Shaa was mayor in interesting times. It is sometimes stated that Shaa's brother, Ralph Shaa, preached against the legitimacy of Edward IV's marriage and that Shaa (as mayor) offered the crown to Richard III. Shaa is a character in William Shakespeare's play Richard III. Sir John Shaa, the first 16th century Lord Mayor, was his nephew, while Sir William Browne (d. 3 June 1514), Lord Mayor in 1513, was his son-in-law. He was knighted in 1483.

Shaa made his will on 20 March 1488, and died 20 April 1488. He was buried in the Mercers' chapel in the church of St Thomas of Acon. In 1506 his son-in-law, Thomas Rich, was his surviving executor.

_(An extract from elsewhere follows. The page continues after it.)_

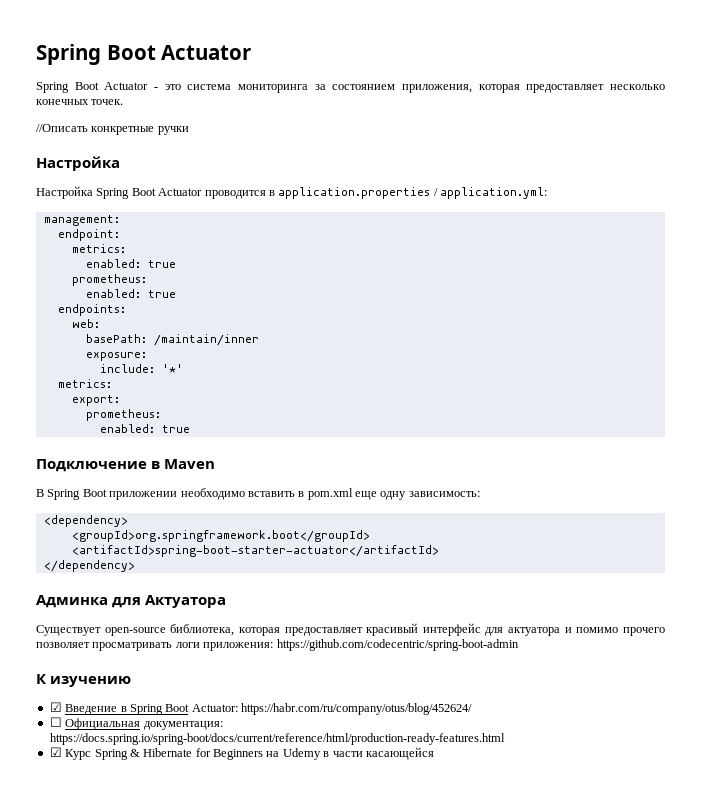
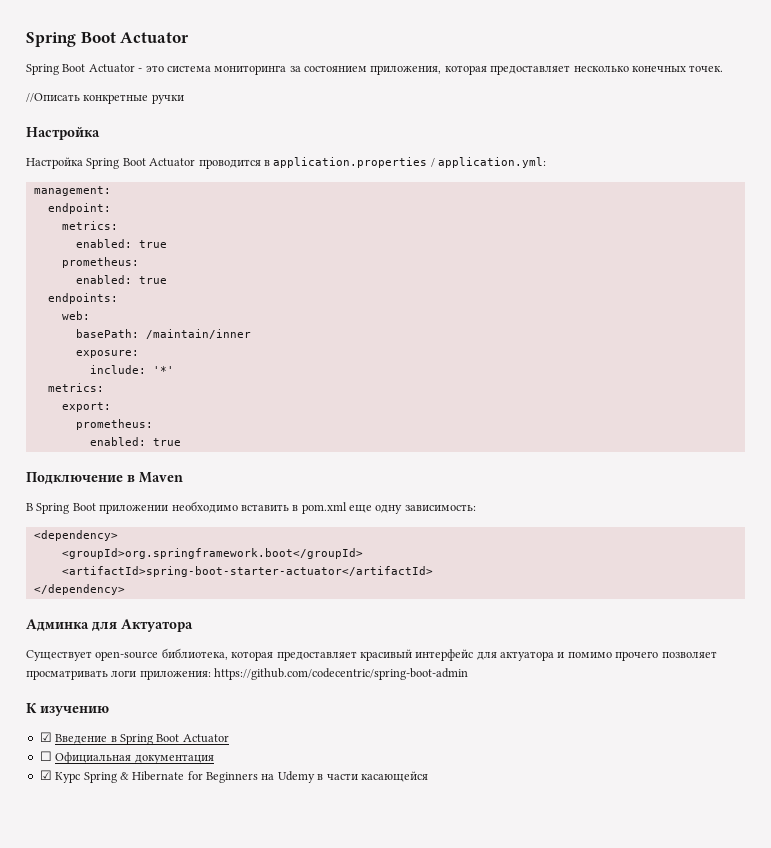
[191,703,472,715] Actuator: https://habr.com/ru/company/otus/blog/452624/ -> [182,734,229,743] Actuator
[143,721,223,730] [49,733,505,745] документация: https://docs.spring.io/spring-boot/docs/current/reference/html/production-ready-features.html -> [134,754,214,764] документация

Amongst numerous legacies at his death was a sum to found a grammar school at Stockport, where his parents had been buried. He is commemorated by a Blue Plaque on Church Brow, Mottram.

==Marriage and issue==
Shaa married, by 1471, a wife named Julian (d. July 1494), whose surname is unknown, by whom he had a son and two daughters:

- Hugh Shaa, who died without issue.
- Margaret Shaa, who married a London mercer, Thomas Rich, the son of John Rich (d. 29 July 1458) by his wife Isabel, and grandson and heir of Richard Rich (d.1463-4), Sheriff of London in 1441. Margaret Shaa's husband, Thomas Rich, was alive in 1506, but had died by 1513; in the will of Margaret's brother-in-law, Sir William Browne, dated 29 May 1513, she is described as 'Margaret Riche, widow'.
- Katherine Shaa, who after her father's death married Sir William Browne (d. 3 June 1514), Lord Mayor of London in 1513, son and heir of Sir John Browne, Lord Mayor of London in 1480, and cousin of Sir William Browne, Lord Mayor of London in 1507. By Sir William Browne, Katherine had a son, William. After the death of Katherine (née Shaa), Sir William Browne married Alice Keble, the daughter of Henry Keble, Lord Mayor of London in 1510, by whom he had two sons, John and Matthew, and two daughters, Anna and Elizabeth.